4. 10K Potentiometers X 6 – eBay
5. Potentiometer knobs X 6 - eBay
6. 555 Timer X 3 – eBay
7. 3mm LED X 2 – eBay
8. SPDT Switches X 2 – eBay.
9. 0.5W 8ohm speaker – eBay. You can use a larger one if you want to I used a small one as my case was small.
10. 3.5mm output jack socket – eBay
11. 9v Battery
12. 9V battery holder – eBay
13. Prototype Board – eBay
14. Momentary Switches X 2 – eBay
If you also want to add a amp to increase the volume – then you will also need the following parts
14. Small amp module – eBay
15. 10K pot (This is one of the 6 that I have included above)
16. Some type of case to add everything into. I used an old torch I had lying around.
Step 2: About the Circuit
At first glance, the circuit might look a little complicated but it's really pretty simple. The best way to make this synth is in stages which is how I will explain each step in making the circuit. You'll also notice that I have included 2 schmatics, the 2nd one includes a amp module and volume pot. It's not necessary to add this but it will dramatically increase the volume.

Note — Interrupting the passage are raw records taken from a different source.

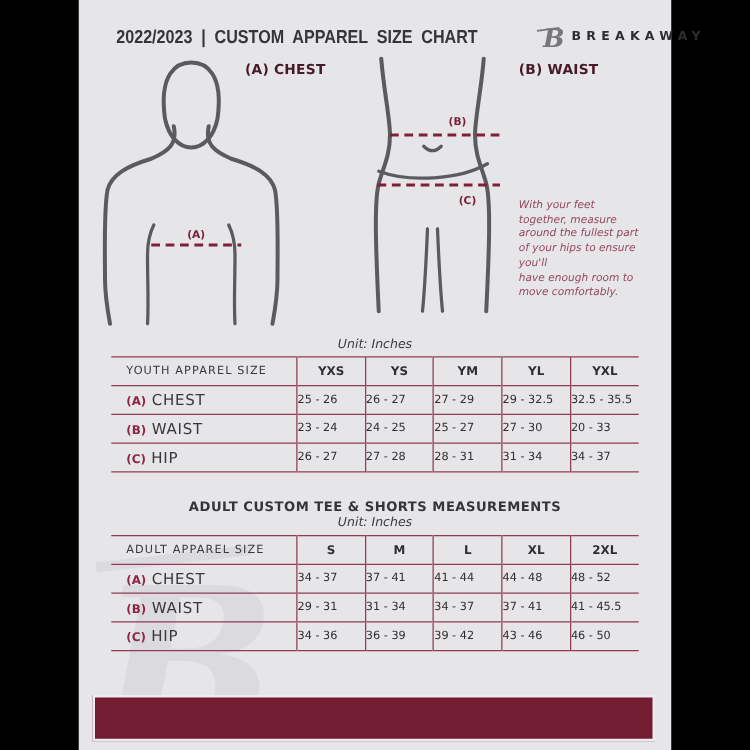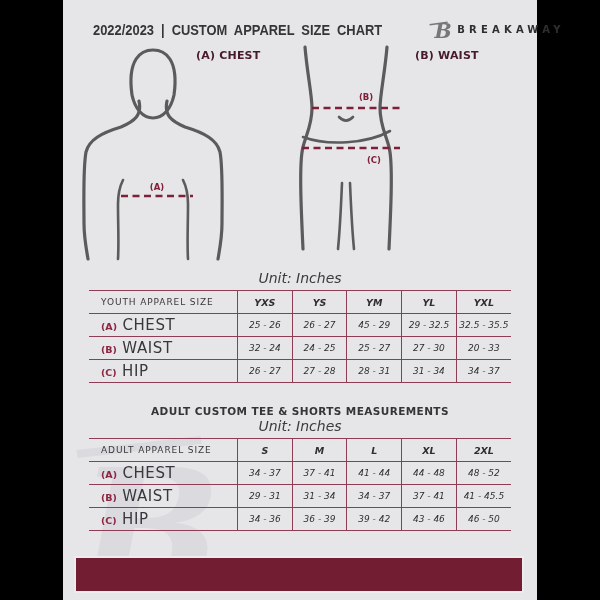--- a/index.html
+++ b/index.html
@@ -116,6 +116,13 @@
         <div class="instr-h">(B) WAIST</div>
       </div>
       <div class="instr instr-hips">
+        <div class="instr-b">With your feet
+together, measure
+around the fullest part
+of your hips to ensure
+you'll
+have enough room to
+move comfortably.</div>
       </div>
     </div>
 

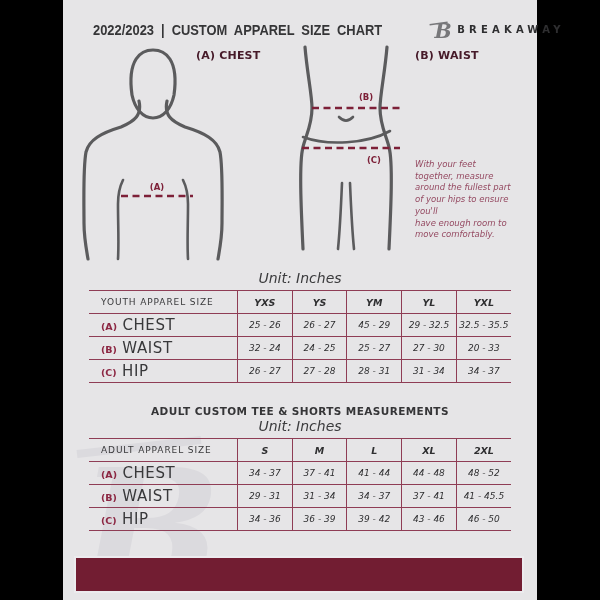--- a/index.html
+++ b/index.html
@@ -37,7 +37,7 @@
   .sec-title{position:relative;z-index:2;text-align:center;font-weight:700;font-size:10.5px;
           letter-spacing:.4px;color:#353537;margin-top:8px;}
   .sec-title.adult{margin-top:22px;}
-  .sec-unit{position:relative;z-index:2;text-align:center;font-style:italic;font-size:14px;
+  .sec-unit{position:relative;z-index:2;text-align:center;font-style:italic;font-size:10px;
           color:#3b3b3d;margin-top:1px;}
 
   

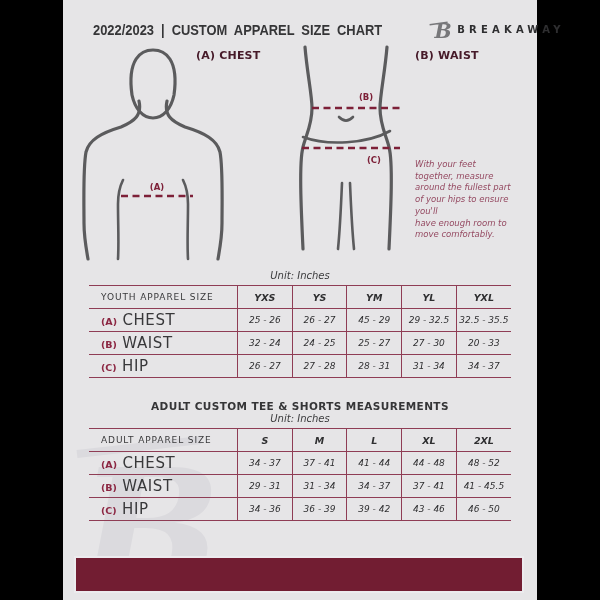--- a/index.html
+++ b/index.html
@@ -48,7 +48,7 @@
   tbody tr{border-bottom:1px solid #8f3d55;}
   tbody tr:last-child{border-bottom:none;}
   td{height:22px;padding:0;font-size:9px;color:#38383a;vertical-align:middle;}
-  td:not(:first-child){border-left:1px solid #8f3d55;font-style:italic;}
+  td:not(:first-child){border-left:1px solid #8f3d55;}
   .col-label{width:136px;text-align:left;padding-left:12px;margin-top:18px;}
   .header-label{font-size:9px;letter-spacing:.9px;color:#39393b;}
   .col-size{text-align:center;font-weight:700;font-size:9.5px;color:#2f2f31;}

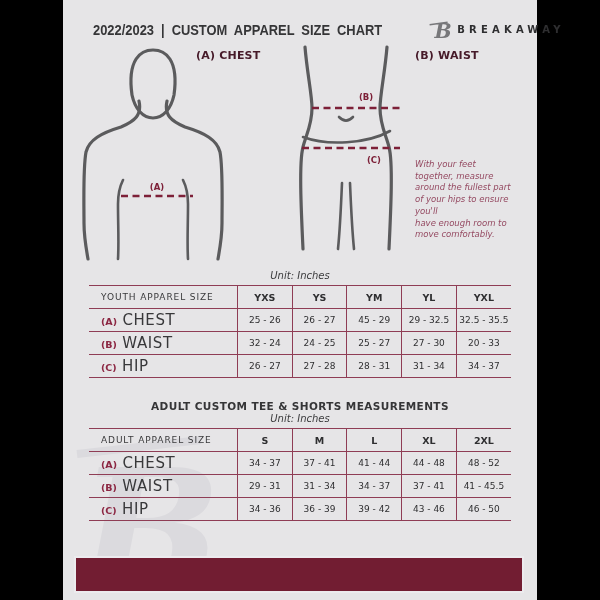--- a/index.html
+++ b/index.html
@@ -54,7 +54,7 @@
   .col-size{text-align:center;font-weight:700;font-size:9.5px;color:#2f2f31;}
   .col-val{text-align:center;font-size:9px;color:#2f2f31;}
   .prefix{font-weight:700;color:#8c2743;font-size:9.5px;}
-  .mlabel{font-weight:500;font-size:15px;letter-spacing:.6px;color:#38383a;}
+  .mlabel{font-weight:500;font-size:12px;letter-spacing:.6px;color:#38383a;}
 
   
   .watermark{position:absolute;left:12px;top:428px;width:130px;height:178px;z-index:0;

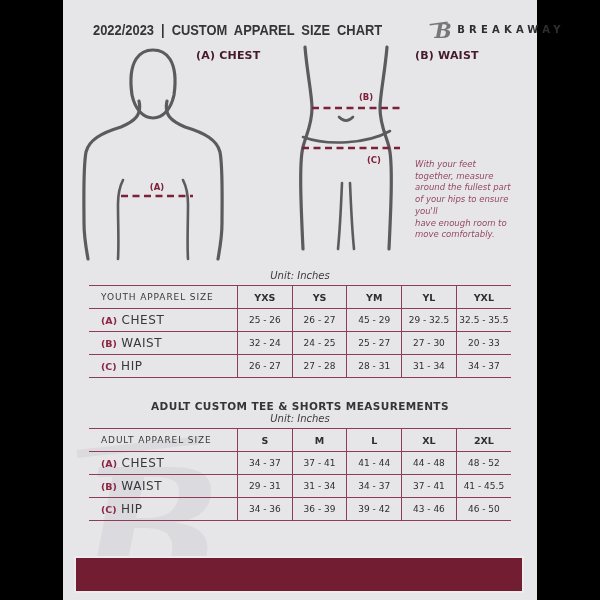--- a/index.html
+++ b/index.html
@@ -52,7 +52,7 @@
   .col-label{width:136px;text-align:left;padding-left:12px;margin-top:18px;}
   .header-label{font-size:9px;letter-spacing:.9px;color:#39393b;}
   .col-size{text-align:center;font-weight:700;font-size:9.5px;color:#2f2f31;}
-  .col-val{text-align:center;font-size:9px;color:#2f2f31;}
+  .col-val{font-size:9px;color:#2f2f31;}
   .prefix{font-weight:700;color:#8c2743;font-size:9.5px;}
   .mlabel{font-weight:500;font-size:12px;letter-spacing:.6px;color:#38383a;}
 

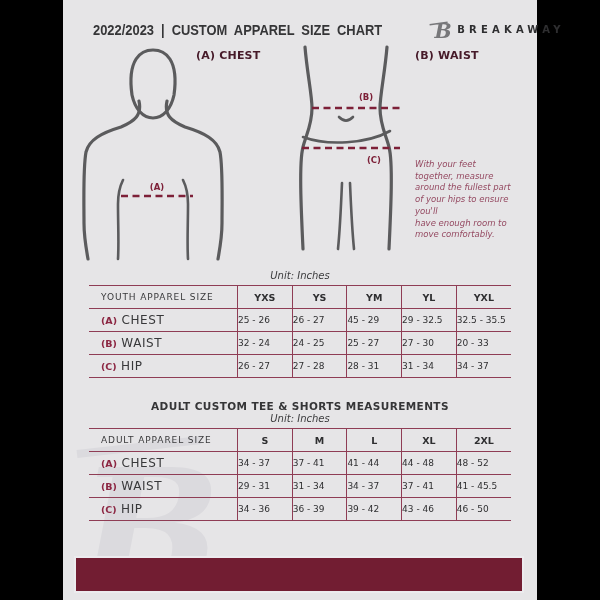--- a/index.html
+++ b/index.html
@@ -143,7 +143,7 @@
             <td class="col-label"><span class="prefix">(A)</span><span class="mlabel"> CHEST</span></td>
             <td class="col-val">25 - 26</td>
             <td class="col-val">26 - 27</td>
-            <td class="col-val">45 - 29</td>
+            <td class="col-val">27 - 29</td>
             <td class="col-val">29 - 32.5</td>
             <td class="col-val">32.5 - 35.5</td>
           </tr>

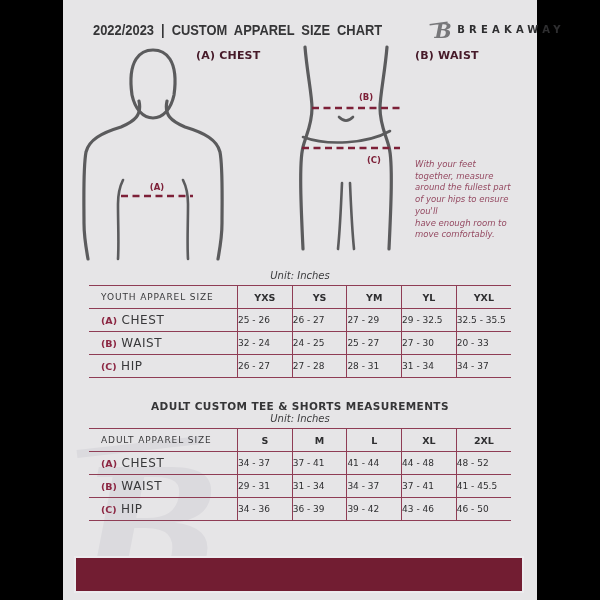--- a/index.html
+++ b/index.html
@@ -149,7 +149,7 @@
           </tr>
           <tr>
             <td class="col-label"><span class="prefix">(B)</span><span class="mlabel"> WAIST</span></td>
-            <td class="col-val">32 - 24</td>
+            <td class="col-val">23 - 24</td>
             <td class="col-val">24 - 25</td>
             <td class="col-val">25 - 27</td>
             <td class="col-val">27 - 30</td>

However, I did add an output socket so you can just plug it into a portable speaker to increase the colume. If you also download Fritzing you can play around with the schematics yourself.
I'll go through what each 555 timer does and will try to explain some of the features and how the synth works.
555 Timer 1 & 2
1. Both 1 & 2 timers are basically a flashing LED circuits. To be able to control the speed of the LED on each 555 IC, there are 2 different capacitor values. These are connected to a SPDT switch which allows you to change the speed of the LED's
2. Also connected to each IC is a 10K pot. This also allows you to control the speed of the LED's.
1. IC timers 1 & 2 are also connected to a vacrol. Inside the vactrol is an LED and a Light dependant resistor (LDR). There is a pot connected to each which controls the brightness of the LED's which changes the pitch and tone
2. Check out the next step on what a vacrol is.
555 Timer 3
1. Lastly, IC 3 generates different sounds depending on the brightness of light. There is also a pot that controls pitch.
2. IC 3 is connected to IC's 1 and 2 via 2 vactrols. When you connect the LED's to the LDR's (which is what a vacrol is) you have a fizzle loop synth!
So to summarise - LED's blink at different rates and brightness's which create rhythms and beats controlled by various pots and switches.
Step 3: What's a Vacrol?
A vacrtol is made from 2 common component, an LED and a Light Dependant Resistor (LDR). The parts are incorporated into one package and face each other. I use heat shrink which seems to work well as a casing.
It’s important that the only light that the photo cell can detect is from the LED. If outside light is able to reach the photo cell, then it will interfere with the performance and sound, that’s why you need to add something like heat shrink to protect them.
When wired-up, the Vactrol acts like a potentiometer - applying a voltage to the Vactrol's LED has the same effect as turning up the knob on the potentiometer. Now if you dim the LED or flash it (like in the Fizzle Loop Synth) and hook it up to a 555 timer, then you can generate different tones and rhythms.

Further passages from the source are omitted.